Да, разный у нас народ. Вот только что приняли двух подсобных, потом одного кочегара и одного лаборанта, всего четырех человек. Так на двоих уже пришли исполнительные листы: бегают от детей. У нас про алиментщиков говорят, что они не с северной надбавкой работают, а с «южной». Вот так-то. И все они в поле просятся — подальше от закона!
И что странно: люди ведь хорошие, только жизнь у них не сложилась. Тот же Васька Аржаков. Семья у него — сам-пятый, образование ниже среднего, всю войну прошел, как наденет в День Победы китель — жмурься от орденов! Да вы его сами увидите, он в Мальцевском отряде за повара, хотя на эту должность добровольцев нет. И топливо надо готовить, и шурфы копать наравне со всеми, и мостки ставить, и проруби рубить, и в самой кашеварке на всех не угодишь. Однако Васька сам попросился, и перед дорогой Игнатьев ему сказал: «Решение твое, Аржаков, мудрое. Поезжай, и пусть алкогольный дух из тебя весь выходит».

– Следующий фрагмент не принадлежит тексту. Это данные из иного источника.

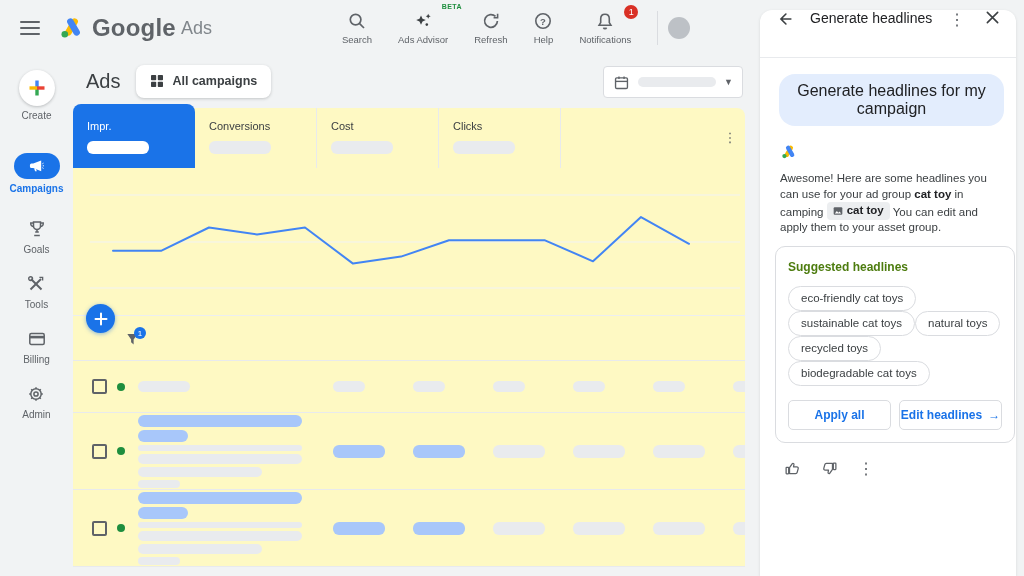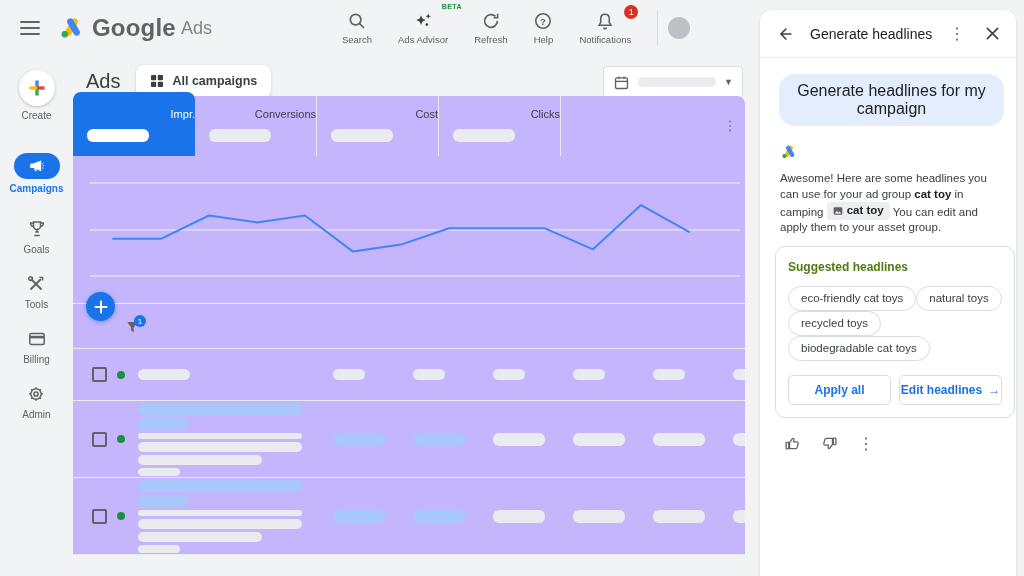--- a/index.html
+++ b/index.html
@@ -81,7 +81,7 @@
 
   
   .panel { position:absolute; left:760px; top:10px; width:256px; height:566px; background:#fff; border-radius:12px 12px 0 0; box-shadow:0 1px 3px rgba(60,64,67,.15); }
-  .phead { height:48px; display:flex; align-items:center; padding:0 16px; border-bottom:1px solid #e8eaed; }
+  .phead { height:48px; display:flex; align-items:flex-start; padding:0 16px; border-bottom:1px solid #e8eaed; }
   .ptitle { font-size:14px; color:#202124; margin-left:16px; flex:1; }
   .picon { color:#5f6368; cursor:pointer; display:flex; align-items:center; }
   .pbody { padding:0 10px; }

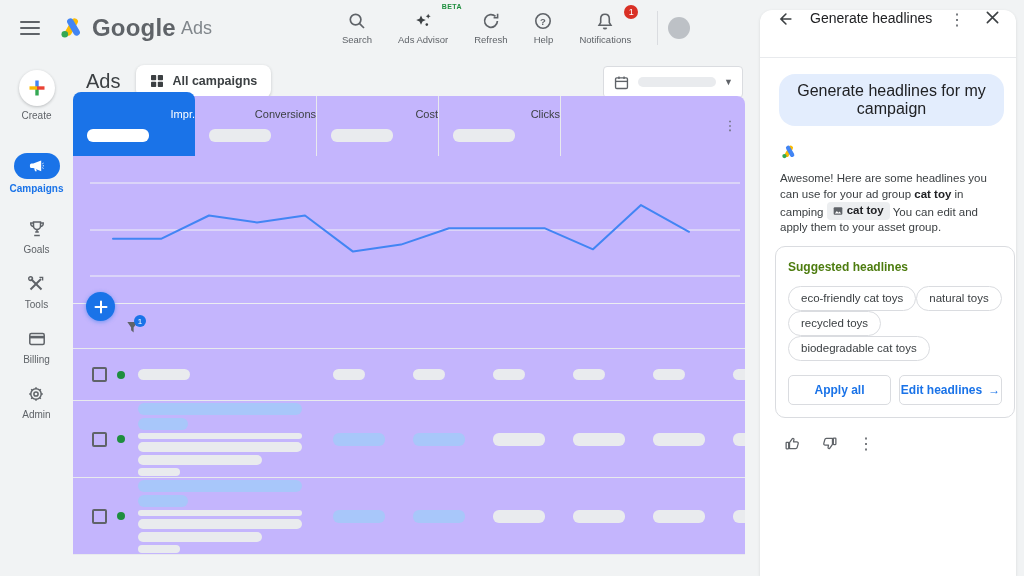--- a/index.html
+++ b/index.html
@@ -43,7 +43,7 @@
   .datepicker .caret { margin-left:auto; color:#5f6368; font-size:9px; }
 
   
-  .card { position:absolute; left:73px; top:96px; width:672px; height:458px; background:#c4b5fd; border-radius:8px 8px 0 0;text-align:right; }
+  .card { position:absolute; left:73px; top:108px; width:672px; height:458px; background:#fef9c3; border-radius:8px 8px 0 0; }
   .metrics { display:flex; height:60px; }
   .mtab { width:122px; padding:12px 0 0 14px; border-right:1px solid #e8eaed; cursor:pointer; }
   .mtab .mlabel { font-size:11px; color:#3c4043; }

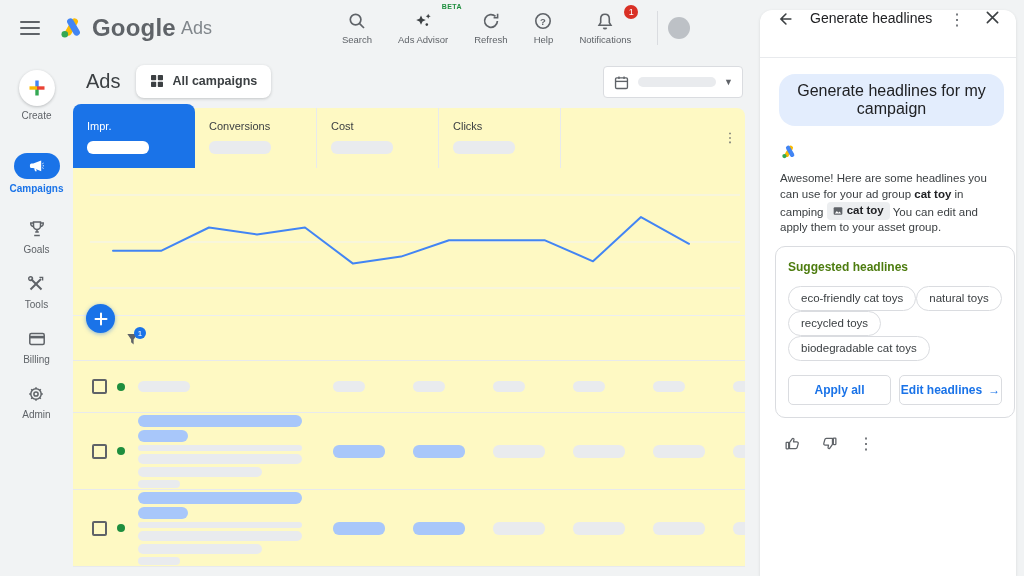--- a/index.html
+++ b/index.html
@@ -428,6 +428,7 @@
       <div class="sugtitle">Suggested headlines</div>
       <div class="chips">
         <div class="chip">eco-friendly cat toys</div>
+        <div class="chip">sustainable cat toys</div>
         <div class="chip">natural toys</div>
         <div class="chip">recycled toys</div>
         <div class="chip">biodegradable cat toys</div>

На станции за Аржаковым я присматриваю, в поле — Ваня Бражко, вы его тоже увидите. Ну, скажу вам, гений — не человек! И столяр, и плотник, и электрик, и руки золотые, и голова светлая, и в рот не берет ни грамма, и только одна беда: с женой разладилось. Раз пять она отсюдова уезжала на материк и столько же возвращалась: измучила Ваню хуже синей тоски. У нас примета: если выходит Бражко на улицу в мороз-не-мороз без шапки, значит — уехала: это он, провожая ее, хватал шапкой об землю и больше не поднимал. А когда шапка опять на голове, мы знали: вернулась Софья и первым делом купила ему шапку. Сейчас он вроде без шапки должен ходить… Сам маленький, в плечах — полтора на полтора, вынослив, черт, а руки — железо. Однажды он копал канаву и одиннадцать метров длины, в метр ширины и столько же глубины, а перед тем, как копать, сказал Игнатьеву: «Давай, — говорит, — я канаву сделаю, и пойдем на охоту?» Игнатьев возьми и в шутку брякни: «Если за полдня выкопаешь, пойдем». Так Ваня за три часа ее вырыл: два мэнээса описывали грунт — не поспевали! Пошли они потом на охоту, и Ваня из благодарности сказал Игнатьеву: «Если ты сейчас ногу сломаешь, я тебя на руках донесу!» В другой раз он с двенадцатью бутылками из-под шампанского, в которые налили образцы воды, прошагал шестьдесят километров. Ребята потом взвесили — в ужас пришли: два пуда! С кем бы Бражко в поле ни ходил, он все вещи на себе таскал. Особенно любил он Жихарева, который до Игнатьева был хозяином станции. Тащит, бывало, его вещи и свои и даже планшетку чью-то, а Жихарев ему по дороге жалобно и говорит: «Вань, а Вань, может, передохнем?»